Don’t use the ‘silver lining’ theme
A common “don’t” in the hospital and postpartum is the “at least” and “silver lining” theme that is commonly expressed by providers. When I do my teaching sessions with a bereaved parents panel, we always stress that comforting words never begin with “at least.” We say a lot that there is no “silver lining” to a stillbirth. Dr. Brene Brown, in her TED talk on empathy, discussed that an empathic statement never starts with “at least.” However, this response is an all too common experience for women after stillbirth. Here are some examples from the Internet responses:
“‘The silver lining is you and your daughter have taught us so much.’ There is no silver lining, and her life was not for anyone’s easy path to learning lessons. She was wanted and loved.”
“What not to say: From a doctor, ‘You’re going to have lots more children.’ Anything along the lines of ‘at least you can get pregnant/have children’ is not OK.”
“As a teacher, ‘At least you are already a mother to your students.’ (I cannot even tell you how many times I’ve been told this. They already have mothers, and teaching a child 40 minutes once a week is not even close to being a mother to your own child.)”
“I felt it unhelpful for people to tell me how I should feel. I felt comments like ‘oh, you are young you can have another baby’ unhelpful.”

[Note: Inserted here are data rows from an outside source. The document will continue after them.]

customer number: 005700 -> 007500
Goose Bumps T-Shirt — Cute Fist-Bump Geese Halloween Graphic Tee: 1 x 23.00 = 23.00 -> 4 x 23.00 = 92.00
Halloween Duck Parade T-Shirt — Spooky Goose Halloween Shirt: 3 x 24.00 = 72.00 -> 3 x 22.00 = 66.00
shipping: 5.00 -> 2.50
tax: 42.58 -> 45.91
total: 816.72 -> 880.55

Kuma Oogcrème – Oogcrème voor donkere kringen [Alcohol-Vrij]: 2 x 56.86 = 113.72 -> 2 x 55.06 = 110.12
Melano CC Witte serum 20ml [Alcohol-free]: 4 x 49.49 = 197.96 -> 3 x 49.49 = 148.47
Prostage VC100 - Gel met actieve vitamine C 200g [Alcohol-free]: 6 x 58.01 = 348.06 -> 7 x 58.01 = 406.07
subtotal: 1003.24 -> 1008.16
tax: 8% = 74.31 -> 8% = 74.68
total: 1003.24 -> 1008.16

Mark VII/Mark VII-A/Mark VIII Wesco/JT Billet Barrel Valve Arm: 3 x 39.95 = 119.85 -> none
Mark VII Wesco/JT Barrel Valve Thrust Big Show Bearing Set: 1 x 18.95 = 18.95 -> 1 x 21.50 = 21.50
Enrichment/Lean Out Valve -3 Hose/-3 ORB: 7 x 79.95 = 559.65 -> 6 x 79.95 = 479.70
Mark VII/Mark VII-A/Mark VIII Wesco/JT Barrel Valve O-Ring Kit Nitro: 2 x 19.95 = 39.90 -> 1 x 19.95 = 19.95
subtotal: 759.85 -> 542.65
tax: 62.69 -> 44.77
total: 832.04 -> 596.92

“Do not say, ‘you can have another, it wasn’t God’s plan, God wanted another angel, there is a reason for everything,’ etc.”
“The doctor who told me my baby was dead referred to him as a fetus. I was 38 weeks pregnant and did not refer to my baby as a fetus.”
Handling patient care after the loss
A huge portion of the response I received was regarding care from the practice where they delivered after the loss. These parents provided very important advice for any practice after a patient experiences a loss. Emotional support is vital for these patients. They also made it clear that topics such a medications and counseling should be frequently revisited.
“The care a patient receives after can really change their life – not physical care but emotional care. I truly believe I recovered well, and I am the person I am today because of my provider’s phone calls, suggestions for medications, support groups, and counseling. Don’t underestimate what simple phone calls can do. You don’t have to provide a solution or give advice, just listen.”
“Revisit conversations about medications. I have never taken anything in my entire life. In fact, I was very against it. Don’t be afraid to suggest medications time and time again if you think that it is the right plan. After 6 months, I said ‘yes’ to the medication, and it helped immensely.”
“My OB checking in with me constantly. Doctors offering compassionate and informative advice and encouragement. SUPPORT GROUPS. Star Legacy Foundation mentor!!! Klonopin! Psychologist!!”
“Also, I think it’s important for providers to continue to follow-up with patients even if they don’t seem receptive. Keep checking in. After losing your child you are in a fog. You don’t know quite what you need. But those calls, I promise you they mean something.”